An acceptable answer repeats exactly the line with "the executed_images folder." and each line after it through the end of the entries, and includes nothing else.

----- Data supplied

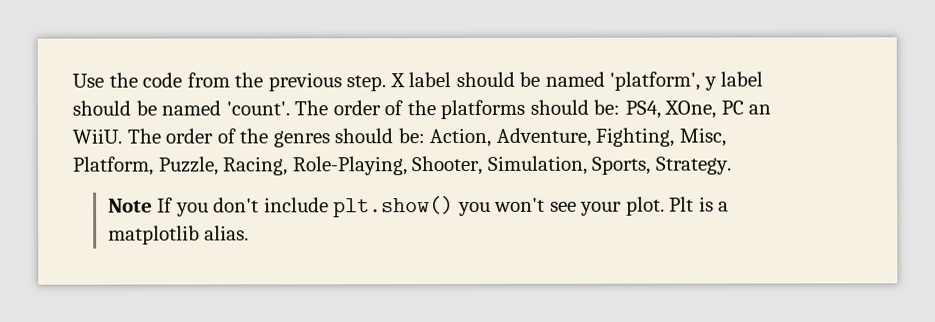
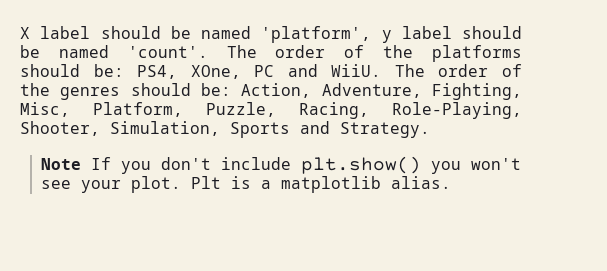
- Use the code from the previous step.
- The order of the platforms should be: PS4, XOne, PC an WiiU.
+ The order of the platforms should be: PS4, XOne, PC and WiiU.
- The order of the genres should be: Action, Adventure, Fighting, Misc, Platform, Puzzle, Racing, Role-Playing, Shooter, Simulation, Sports, Strategy.
+ The order of the genres should be: Action, Adventure, Fighting, Misc, Platform, Puzzle, Racing, Role-Playing, Shooter, Simulation, Sports and Strategy.

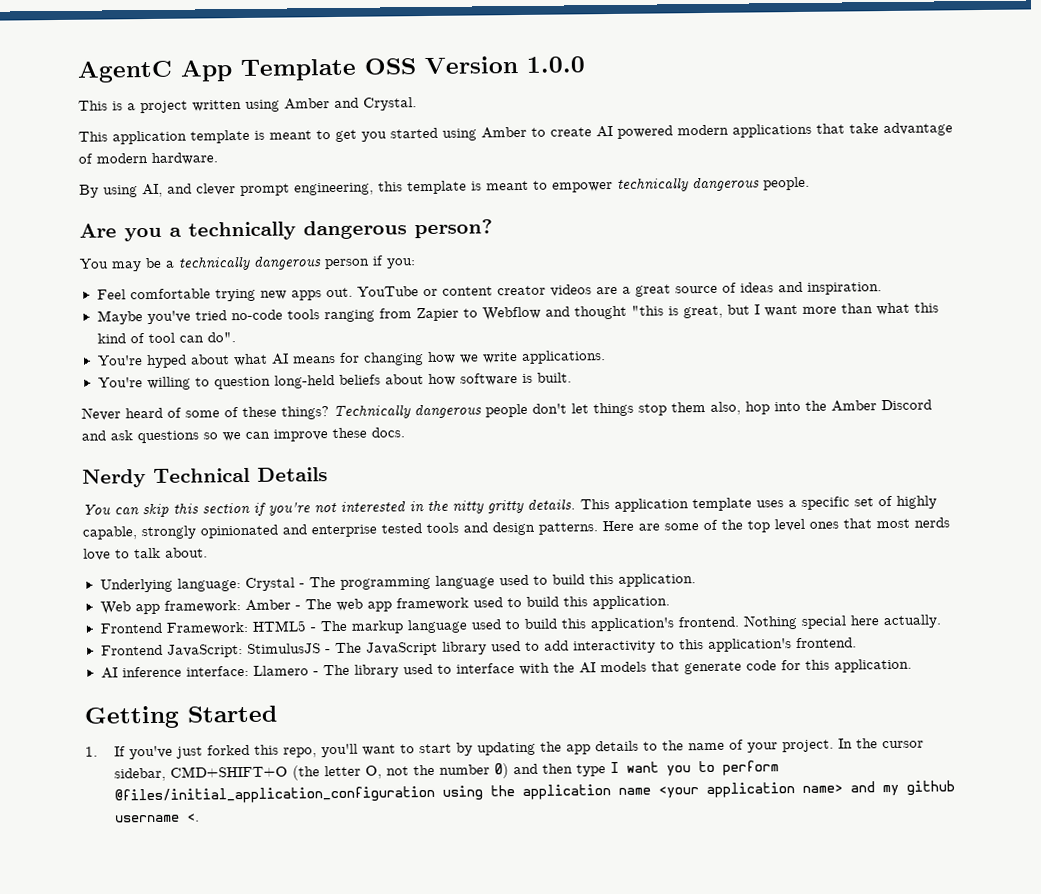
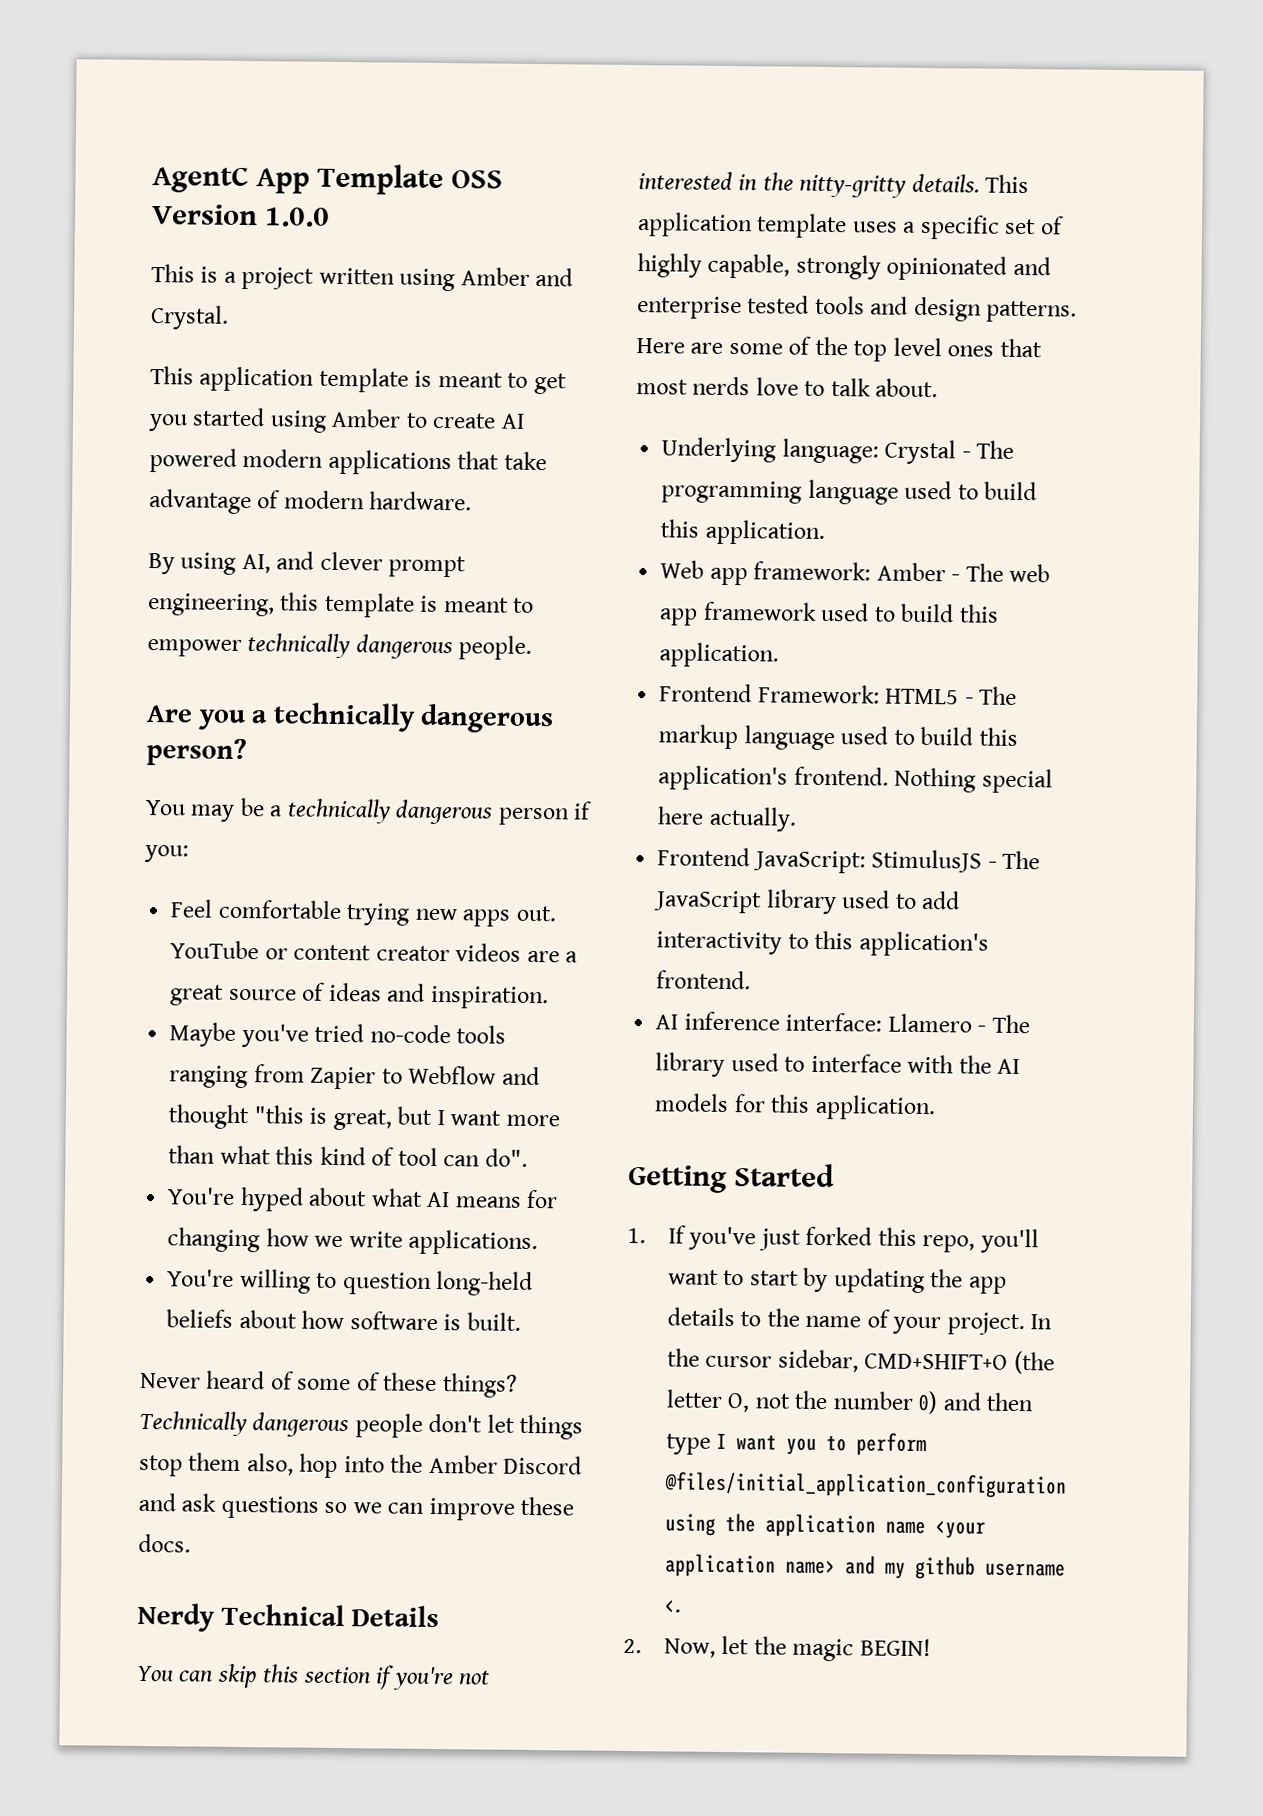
- You can skip this section if you're not interested in the nitty gritty details.
+ You can skip this section if you're not interested in the nitty-gritty details.
- AI inference interface: Llamero - The library used to interface with the AI models that generate code for this application.
+ AI inference interface: Llamero - The library used to interface with the AI models for this application.
+ 2. Now, let the magic BEGIN!

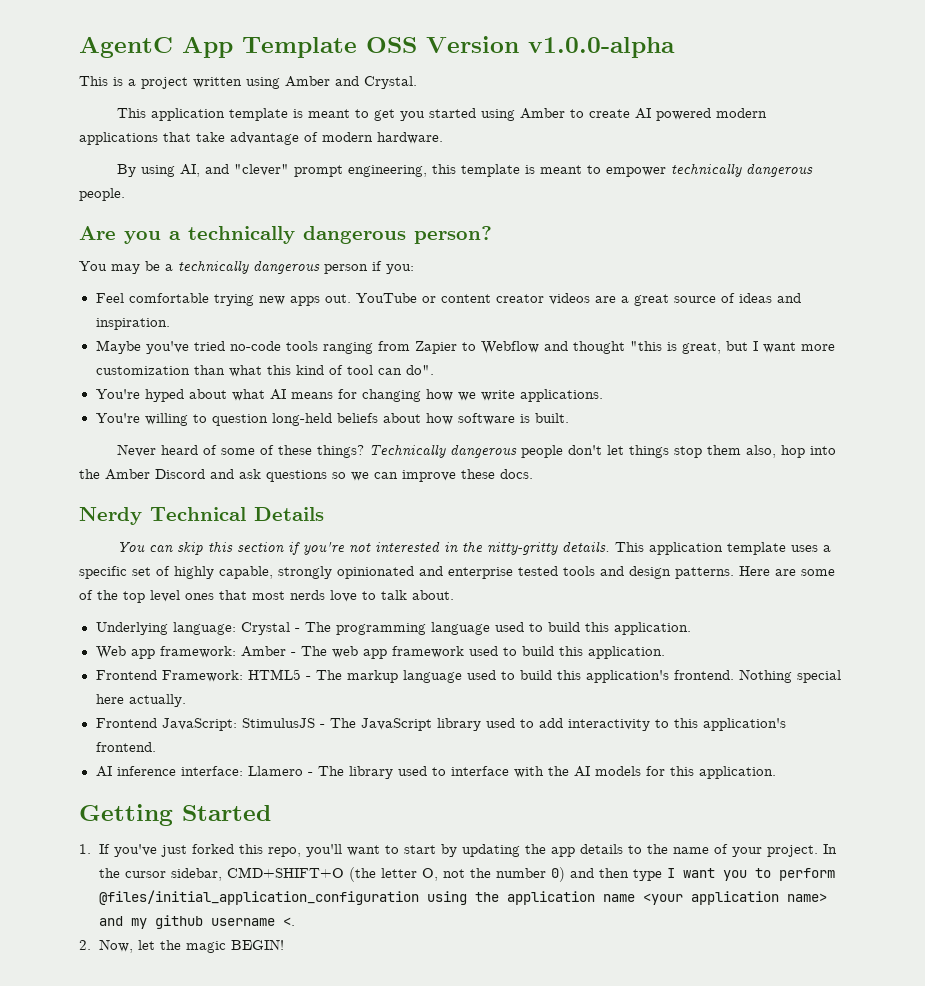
- AgentC App Template OSS Version 1.0.0
+ AgentC App Template OSS Version v1.0.0-alpha
- By using AI, and clever prompt engineering, this template is meant to empower technically dangerous people.
+ By using AI, and "clever" prompt engineering, this template is meant to empower technically dangerous people.
- Maybe you've tried no-code tools ranging from Zapier to Webflow and thought "this is great, but I want more than what this kind of tool can do".
+ Maybe you've tried no-code tools ranging from Zapier to Webflow and thought "this is great, but I want more customization than what this kind of tool can do".

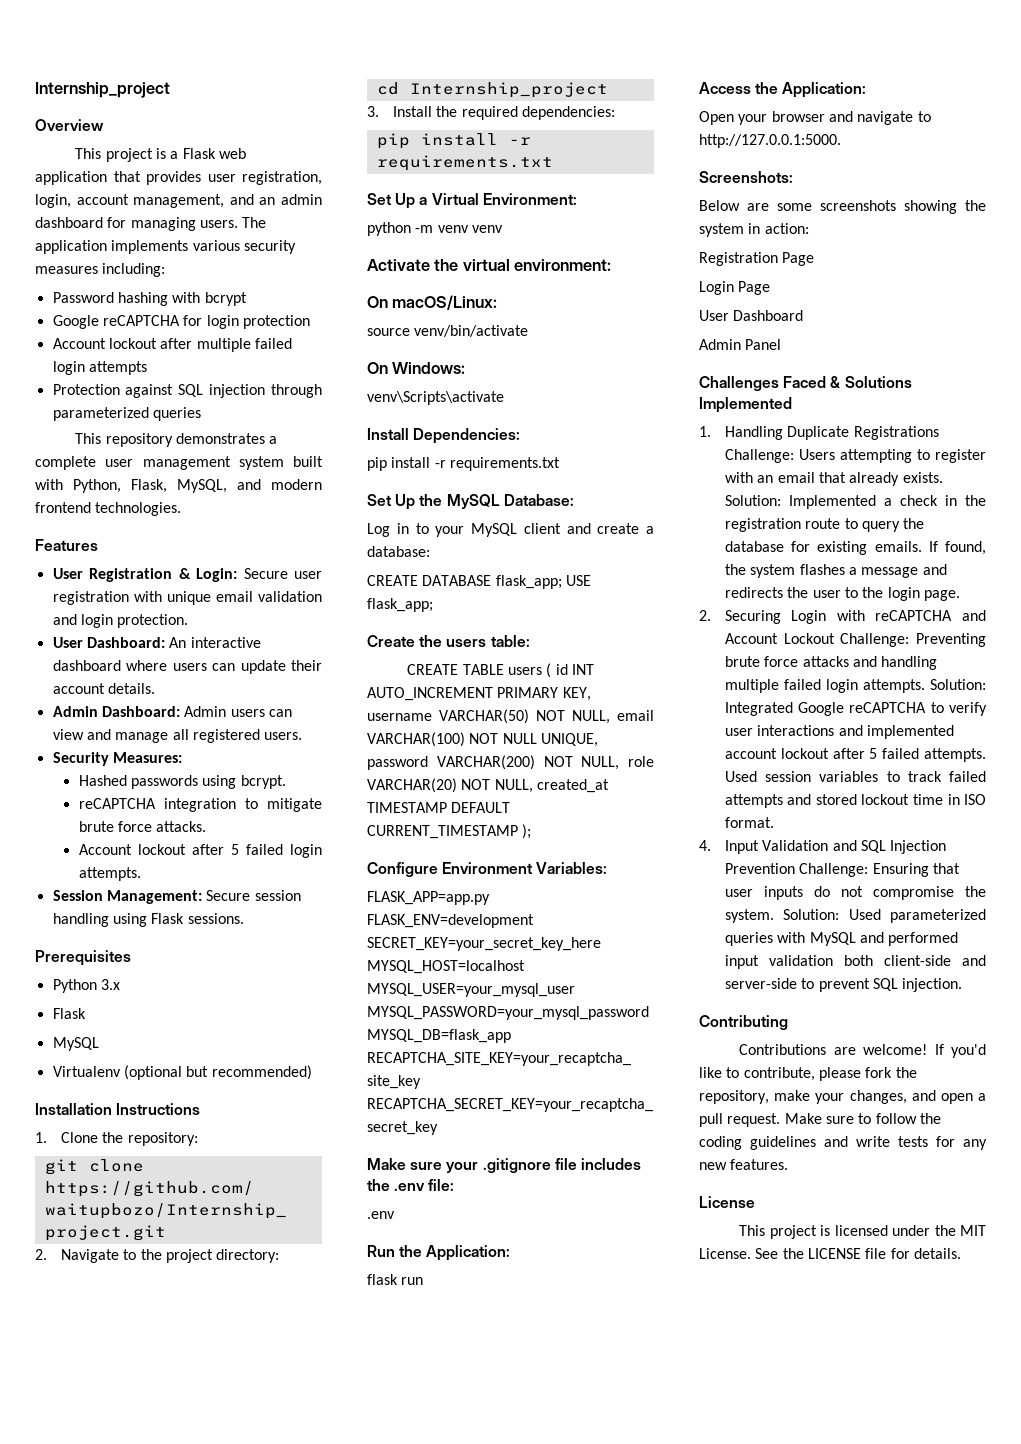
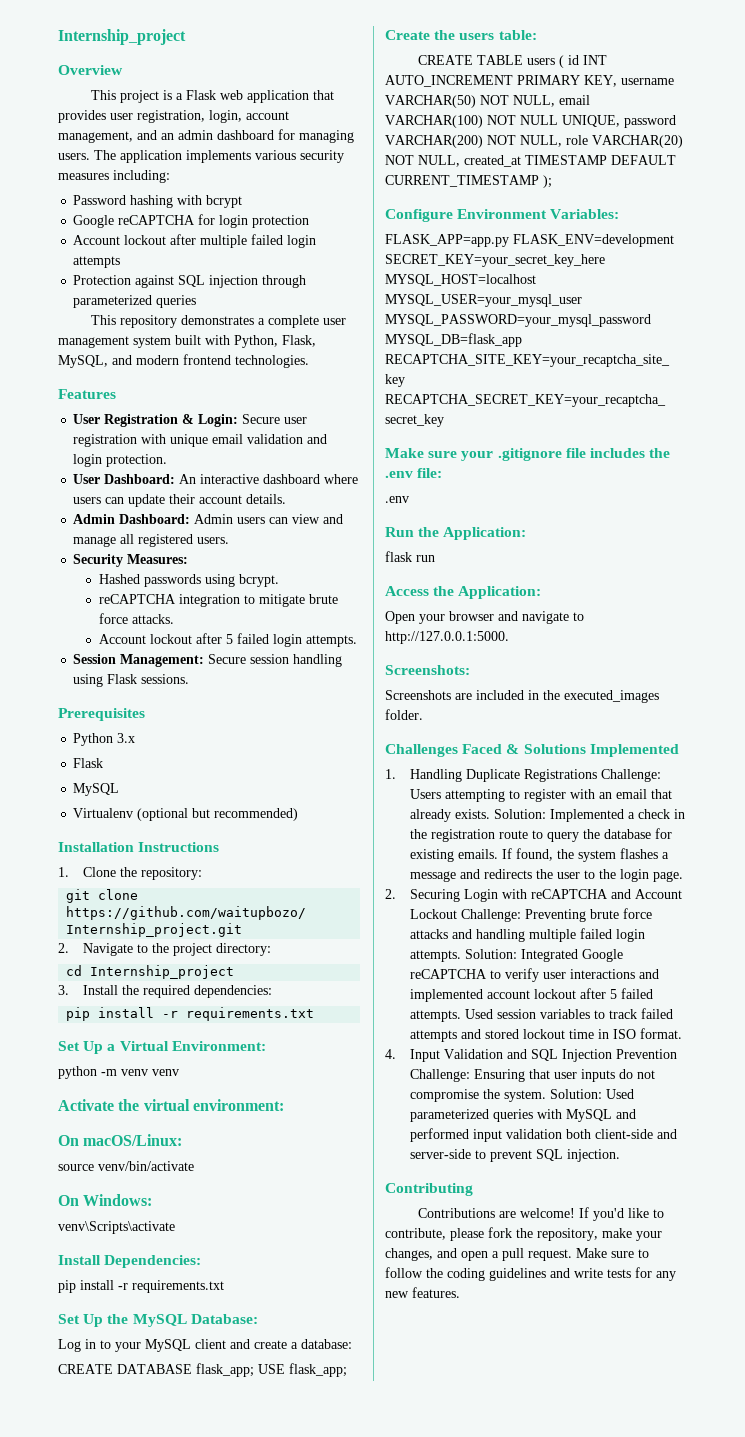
- Below are some screenshots showing the system in action:
- Registration Page
- Login Page
- User Dashboard
- Admin Panel
+ Screenshots are included in the executed_images folder.
- License
- This project is licensed under the MIT License. See the LICENSE file for details.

----------

> _Answer area_:
+ Screenshots are included in the executed_images folder.
- License
- This project is licensed under the MIT License. See the LICENSE file for details.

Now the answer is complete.